Monday, May 23, 2011

Possible cause of Air France 447 crash

Possible cause of Air France 447 crash
Possible cause of Air France 447 crash. Air France 447 May Have Stalled on Sensors. Air France Flight 447’s flight recordings show the aircraft slowed to a stall after its airspeed sensors failed while the two co-pilots were at the controls, two people with knowledge of the investigation said.

The chief pilot, Captain Marc Dubois, was not in the cockpit when the Airbus A330’s sensors malfunctioned, causing the autopilot to disengage over the Atlantic Ocean, said the people, who declined to be identified because the investigation is still confidential.


A low-speed stall occurs when an aircraft slows to the point where its wings suddenly lose lift, an incident pilots are trained to overcome. Flight 447’s last automated transmissions logged faulty readings from airspeed sensors that caused the autopilot to shut down in bad weather, minutes before the June 1, 2009, accident in which all 228 passengers and crew perished.

“To get out of a stall, you stick the nose down and wait for gravity to speed up the aircraft,” said David Learmount, a former U.K. Royal Air Force pilot and safety editor at Flight International. Pulling out can be straightforward, “providing you realize you’re in one,” he said.
Making Progress

Air France spokesman Jean-Charles Trehan said the company had no comment on the investigation’s early findings. France’s BEA air-accident investigation bureau, which also declined to comment, said it plans to issue a factual statement May 27 on its preliminary findings.

Nelson Marinho, who represents families of the Brazilian crash victims, said the group would wait for more information before commenting on the plane’s apparent stall.

“We’re rather concerned about this rush to blame the pilots,” Marinho said in an interview. “They are dead and cannot defend themselves.”

Investigators say they are making progress after maritime search and salvage experts retrieved the flight data and cockpit voice recorders this month from a depth of 3,900 meters (12,800 feet).

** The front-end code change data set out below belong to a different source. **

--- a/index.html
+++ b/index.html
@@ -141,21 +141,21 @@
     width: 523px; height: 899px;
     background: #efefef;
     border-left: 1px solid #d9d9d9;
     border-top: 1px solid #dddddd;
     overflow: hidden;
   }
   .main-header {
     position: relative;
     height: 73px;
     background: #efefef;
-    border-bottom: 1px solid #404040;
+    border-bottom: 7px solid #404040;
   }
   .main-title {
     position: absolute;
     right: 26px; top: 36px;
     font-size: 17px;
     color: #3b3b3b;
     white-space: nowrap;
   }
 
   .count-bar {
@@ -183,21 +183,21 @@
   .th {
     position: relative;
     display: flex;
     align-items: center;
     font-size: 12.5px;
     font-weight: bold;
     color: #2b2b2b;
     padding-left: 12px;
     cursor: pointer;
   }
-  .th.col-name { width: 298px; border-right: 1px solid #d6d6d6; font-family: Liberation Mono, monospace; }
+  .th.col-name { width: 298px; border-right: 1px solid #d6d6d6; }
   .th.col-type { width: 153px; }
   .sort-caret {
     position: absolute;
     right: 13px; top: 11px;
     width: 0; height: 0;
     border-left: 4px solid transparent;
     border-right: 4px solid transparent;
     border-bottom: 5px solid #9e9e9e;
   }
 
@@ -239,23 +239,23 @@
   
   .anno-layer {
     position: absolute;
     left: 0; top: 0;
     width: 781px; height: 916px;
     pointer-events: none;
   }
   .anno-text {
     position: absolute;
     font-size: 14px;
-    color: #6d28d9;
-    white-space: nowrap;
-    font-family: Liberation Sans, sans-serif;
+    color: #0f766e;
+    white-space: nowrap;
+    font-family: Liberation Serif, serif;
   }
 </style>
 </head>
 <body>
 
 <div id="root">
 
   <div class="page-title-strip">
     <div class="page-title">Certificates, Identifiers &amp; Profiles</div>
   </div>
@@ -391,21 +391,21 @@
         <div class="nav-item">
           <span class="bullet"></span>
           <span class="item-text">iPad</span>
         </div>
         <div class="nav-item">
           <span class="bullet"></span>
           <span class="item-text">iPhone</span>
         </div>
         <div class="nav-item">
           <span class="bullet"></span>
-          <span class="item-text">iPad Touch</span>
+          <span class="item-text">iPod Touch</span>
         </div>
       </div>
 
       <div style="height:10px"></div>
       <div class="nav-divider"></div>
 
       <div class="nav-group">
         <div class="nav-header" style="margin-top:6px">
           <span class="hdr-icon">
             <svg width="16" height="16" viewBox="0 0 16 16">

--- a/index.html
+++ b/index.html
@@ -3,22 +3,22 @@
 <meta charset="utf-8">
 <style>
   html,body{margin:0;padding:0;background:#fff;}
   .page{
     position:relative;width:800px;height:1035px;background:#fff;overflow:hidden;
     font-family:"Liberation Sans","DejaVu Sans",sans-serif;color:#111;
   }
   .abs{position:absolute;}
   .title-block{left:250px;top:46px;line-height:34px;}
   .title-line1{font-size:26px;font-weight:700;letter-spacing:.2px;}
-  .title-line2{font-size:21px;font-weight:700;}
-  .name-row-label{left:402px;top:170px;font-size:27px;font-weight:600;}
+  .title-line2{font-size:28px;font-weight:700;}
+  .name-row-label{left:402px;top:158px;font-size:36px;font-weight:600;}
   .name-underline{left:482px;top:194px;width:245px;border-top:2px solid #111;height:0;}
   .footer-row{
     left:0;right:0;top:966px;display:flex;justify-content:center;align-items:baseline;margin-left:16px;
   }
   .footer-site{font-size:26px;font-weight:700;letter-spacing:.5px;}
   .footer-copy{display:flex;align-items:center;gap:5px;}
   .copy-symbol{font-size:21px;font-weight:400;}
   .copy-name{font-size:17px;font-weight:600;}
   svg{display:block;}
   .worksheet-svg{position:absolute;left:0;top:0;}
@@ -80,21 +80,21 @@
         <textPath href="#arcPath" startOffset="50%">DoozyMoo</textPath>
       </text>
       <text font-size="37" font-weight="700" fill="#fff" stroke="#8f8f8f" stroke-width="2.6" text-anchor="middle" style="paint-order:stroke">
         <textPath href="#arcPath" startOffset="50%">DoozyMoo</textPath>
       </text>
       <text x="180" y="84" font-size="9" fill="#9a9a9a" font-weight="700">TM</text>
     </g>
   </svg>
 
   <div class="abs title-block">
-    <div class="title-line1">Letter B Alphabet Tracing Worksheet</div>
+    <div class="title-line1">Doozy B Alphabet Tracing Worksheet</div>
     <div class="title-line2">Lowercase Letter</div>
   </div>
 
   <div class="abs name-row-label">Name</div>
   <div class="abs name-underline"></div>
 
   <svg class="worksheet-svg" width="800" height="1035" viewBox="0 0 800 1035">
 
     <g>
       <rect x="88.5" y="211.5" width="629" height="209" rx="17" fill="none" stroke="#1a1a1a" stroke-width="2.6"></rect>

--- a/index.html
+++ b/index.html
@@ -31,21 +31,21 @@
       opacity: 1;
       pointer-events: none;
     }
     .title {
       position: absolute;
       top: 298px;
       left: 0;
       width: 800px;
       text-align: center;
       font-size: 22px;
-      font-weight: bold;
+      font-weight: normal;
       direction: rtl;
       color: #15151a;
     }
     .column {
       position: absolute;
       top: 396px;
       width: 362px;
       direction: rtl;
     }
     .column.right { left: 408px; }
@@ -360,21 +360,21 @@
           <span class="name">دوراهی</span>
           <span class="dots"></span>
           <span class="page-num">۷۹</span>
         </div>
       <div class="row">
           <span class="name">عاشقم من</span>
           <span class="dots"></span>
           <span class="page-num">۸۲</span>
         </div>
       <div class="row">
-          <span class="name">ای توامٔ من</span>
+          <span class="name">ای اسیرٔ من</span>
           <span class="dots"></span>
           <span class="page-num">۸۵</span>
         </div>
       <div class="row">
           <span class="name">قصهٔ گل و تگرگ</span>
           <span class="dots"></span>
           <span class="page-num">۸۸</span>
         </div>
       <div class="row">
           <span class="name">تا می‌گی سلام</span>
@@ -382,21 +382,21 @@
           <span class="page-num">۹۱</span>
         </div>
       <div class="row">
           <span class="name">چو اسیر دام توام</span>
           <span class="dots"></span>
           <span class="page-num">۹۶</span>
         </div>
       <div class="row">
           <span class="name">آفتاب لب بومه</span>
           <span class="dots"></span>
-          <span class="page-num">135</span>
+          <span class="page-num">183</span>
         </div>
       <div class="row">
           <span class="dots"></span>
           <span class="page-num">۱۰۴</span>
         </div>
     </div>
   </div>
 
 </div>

Dubois was among the victims recovered from the sea surface in the weeks after the crash.
Pitot Tubes

The failure of the Thales SA (HO) airspeed sensors, or Pitot tubes, occurred while the plane was cruising at about 35,000 feet, four hours after takeoff from Rio de Janeiro. At that stage in the Paris-bound flight, it is routine practice for the captain to take a rest break and leave the co-pilots at the controls, Air France has said.

The Airbus A330 has a small sleeping compartment where pilots can recline on long-haul flights.

“All members of the flight crew have the same technical skills and qualifications,” France’s SNPL pilot union said in a statement. It criticized what it described as “deliberately selective reports that cast suspicion on the crew.”

Airbus declined to comment beyond a BEA-approved May 16 telex, in which the company told airlines that preliminary black-box analysis yielded no additional recommendations. Two months after the crash, Airbus advised A330 and A340 operators to replace the Thales sensors with a model from Goodrich Corp. (GR)

A stall is typically preceded by shaking and vibrating of the aircraft, and modern jets are equipped with a steering-stick shaker and audio warning to alert the pilot. Stall recovery requires pilots to coordinate the aircraft’s angle and power to the engines to avoid aggravating the situation.

According to a report by Der Spiegel Online, which could not be verified, the black boxes reveal that the Air France plane climbed sharply after the speed-sensor failure and Captain Dubois returned to the cockpit before the crash.

The BEA has said its May 27 statement will not identify any of the accident’s causes. An interim report is due in mid-July.